*REQUIRED ACTION*
Your reply should hold every entry below exactly as written and none of the pictures.

[Start of section]

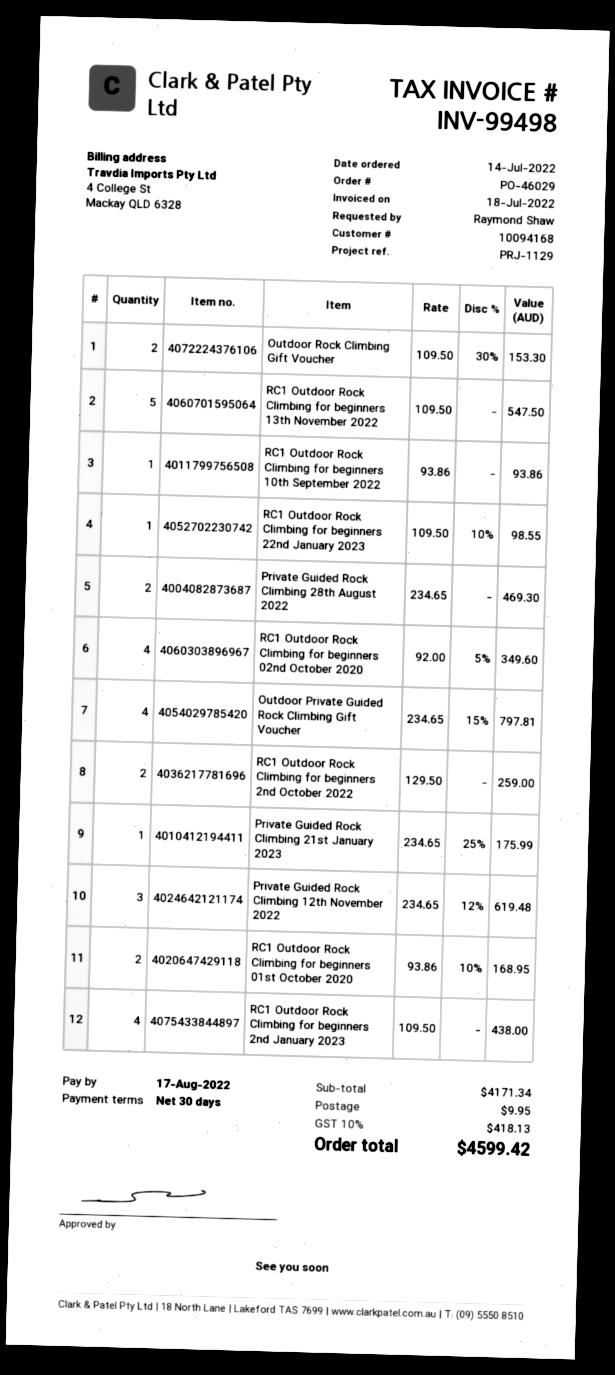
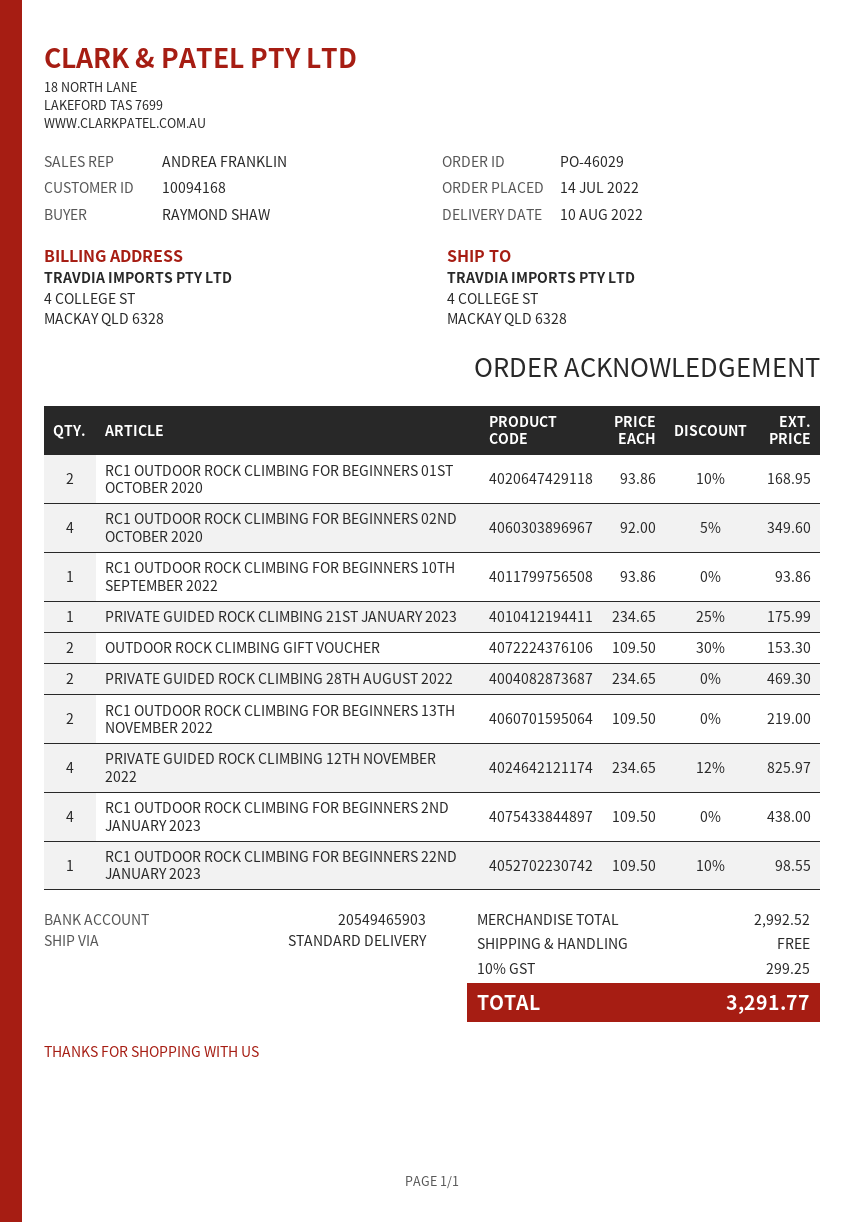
RC1 Outdoor Rock Climbing for beginners 13th November 2022: 5 x 109.50 = 547.50 -> 2 x 109.50 = 219.00
Outdoor Private Guided Rock Climbing Gift Voucher: 4 x 234.65 - 15% = 797.81 -> none
RC1 Outdoor Rock Climbing for beginners 2nd October 2022: 2 x 129.50 = 259.00 -> none
Private Guided Rock Climbing 12th November 2022: 3 x 234.65 - 12% = 619.48 -> 4 x 234.65 - 12% = 825.97
subtotal: 4171.34 -> 2992.52
shipping: 9.95 -> 0.00
tax: 10% = 418.13 -> 10% = 299.25
total: 4599.42 -> 3291.77

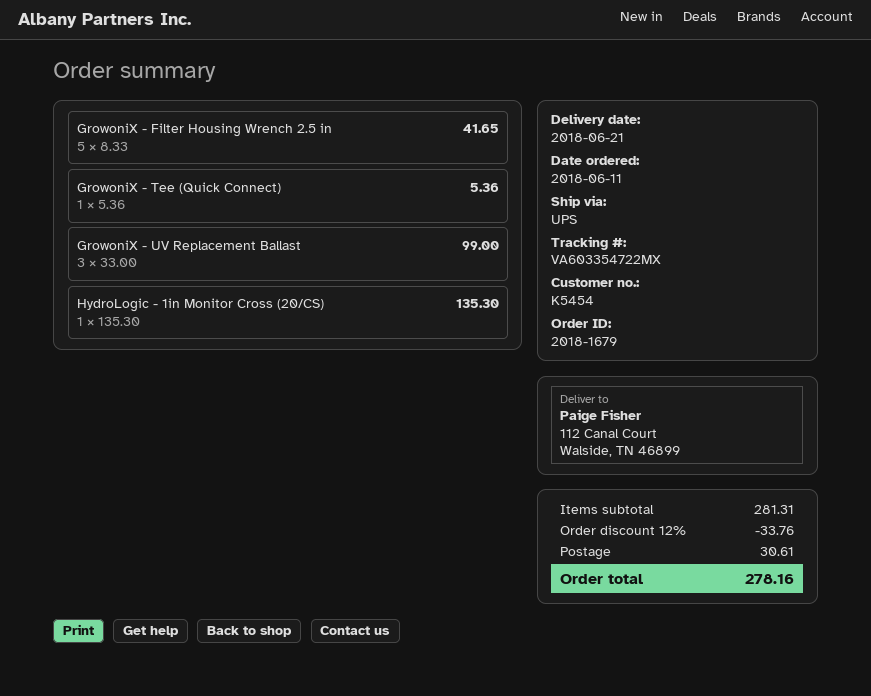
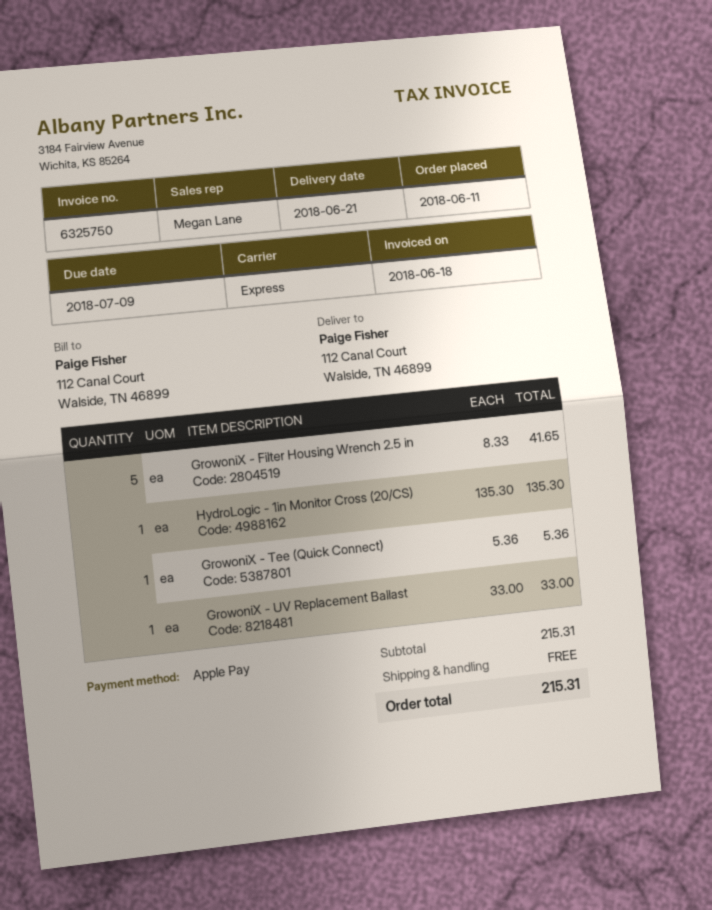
shipping method: UPS -> express
GrowoniX - UV Replacement Ballast: 3 x 33.00 = 99.00 -> 1 x 33.00 = 33.00
subtotal: 281.31 -> 215.31
discount: 12% = 33.76 -> none
shipping: 30.61 -> 0.00
total: 278.16 -> 215.31

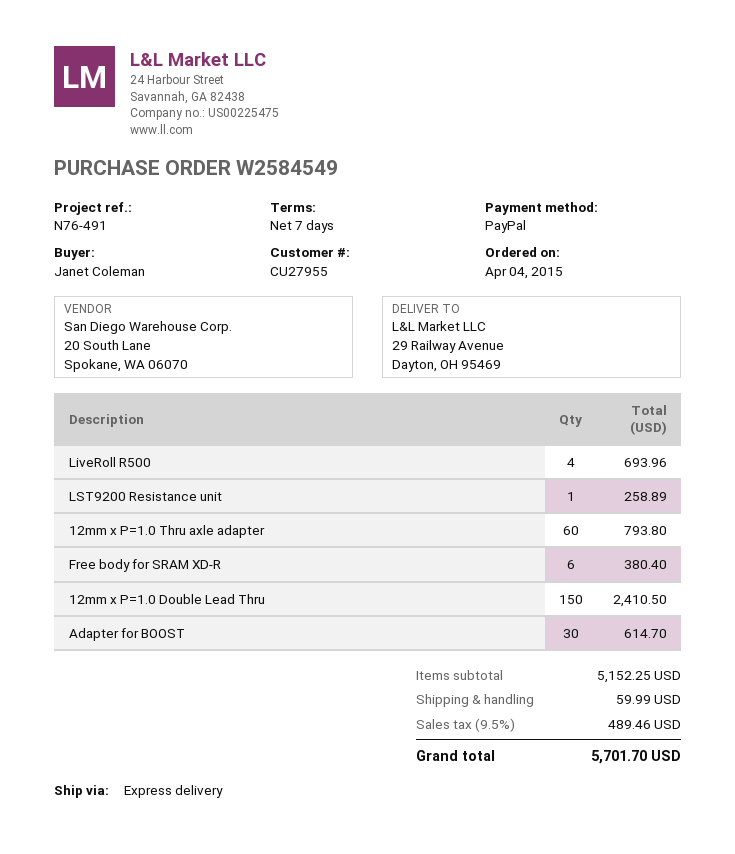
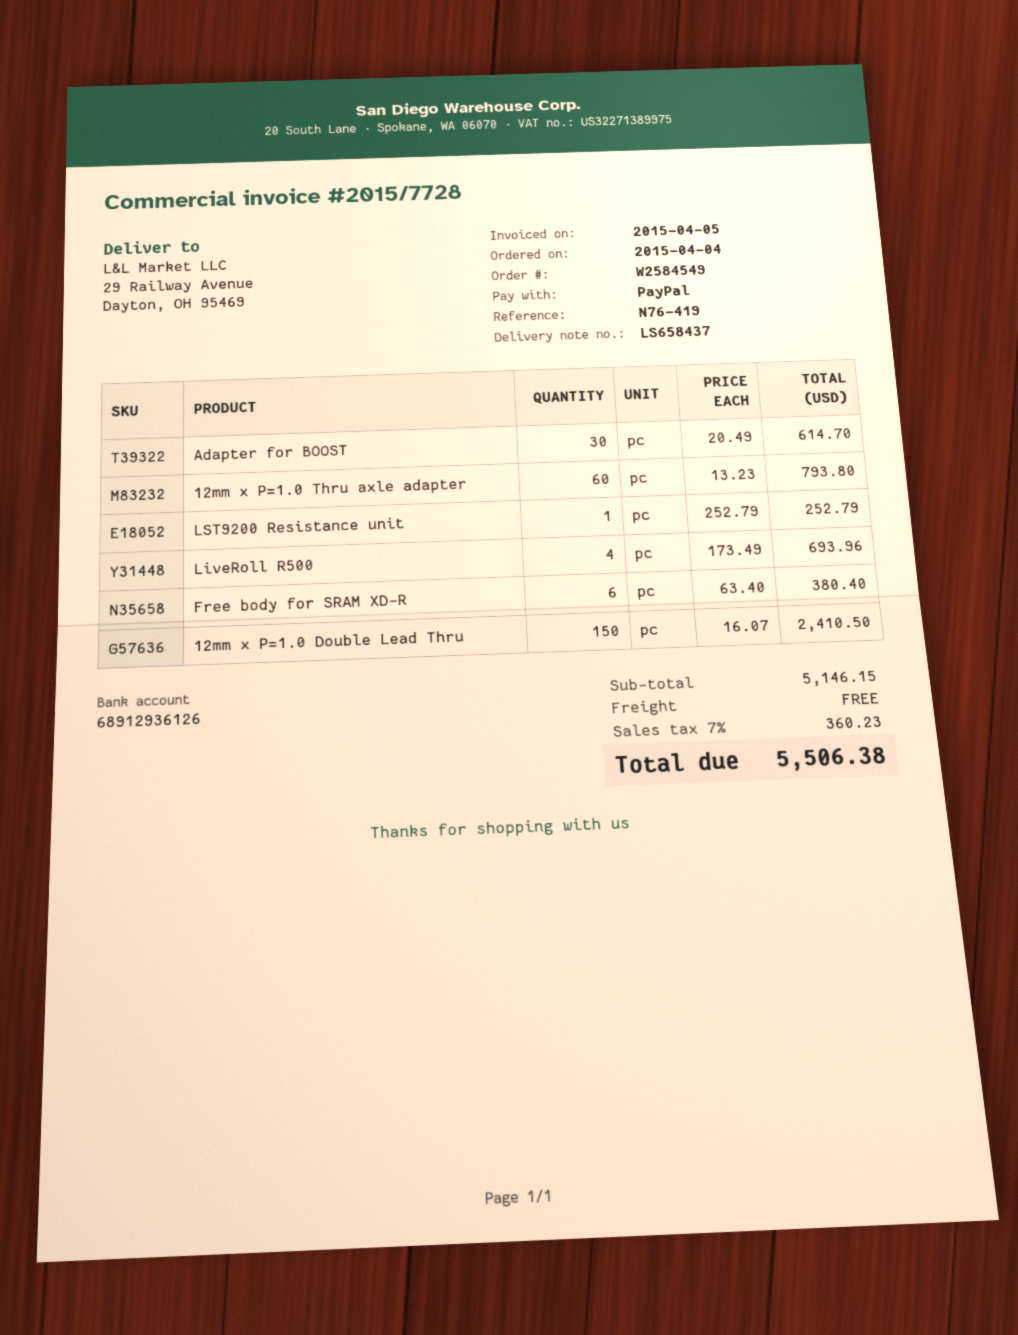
reference: N76-491 -> N76-419
LST9200 Resistance unit: 1 for 258.89 -> 1 for 252.79
subtotal: 5152.25 -> 5146.15
shipping: 59.99 -> 0.00
tax: 9.5% = 489.46 -> 7% = 360.23
total: 5701.70 -> 5506.38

[End of section]

*ANSWER TO THE PROBLEM*
RC1 Outdoor Rock Climbing for beginners 13th November 2022: 5 x 109.50 = 547.50 -> 2 x 109.50 = 219.00
Outdoor Private Guided Rock Climbing Gift Voucher: 4 x 234.65 - 15% = 797.81 -> none
RC1 Outdoor Rock Climbing for beginners 2nd October 2022: 2 x 129.50 = 259.00 -> none
Private Guided Rock Climbing 12th November 2022: 3 x 234.65 - 12% = 619.48 -> 4 x 234.65 - 12% = 825.97
subtotal: 4171.34 -> 2992.52
shipping: 9.95 -> 0.00
tax: 10% = 418.13 -> 10% = 299.25
total: 4599.42 -> 3291.77

shipping method: UPS -> express
GrowoniX - UV Replacement Ballast: 3 x 33.00 = 99.00 -> 1 x 33.00 = 33.00
subtotal: 281.31 -> 215.31
discount: 12% = 33.76 -> none
shipping: 30.61 -> 0.00
total: 278.16 -> 215.31

reference: N76-491 -> N76-419
LST9200 Resistance unit: 1 for 258.89 -> 1 for 252.79
subtotal: 5152.25 -> 5146.15
shipping: 59.99 -> 0.00
tax: 9.5% = 489.46 -> 7% = 360.23
total: 5701.70 -> 5506.38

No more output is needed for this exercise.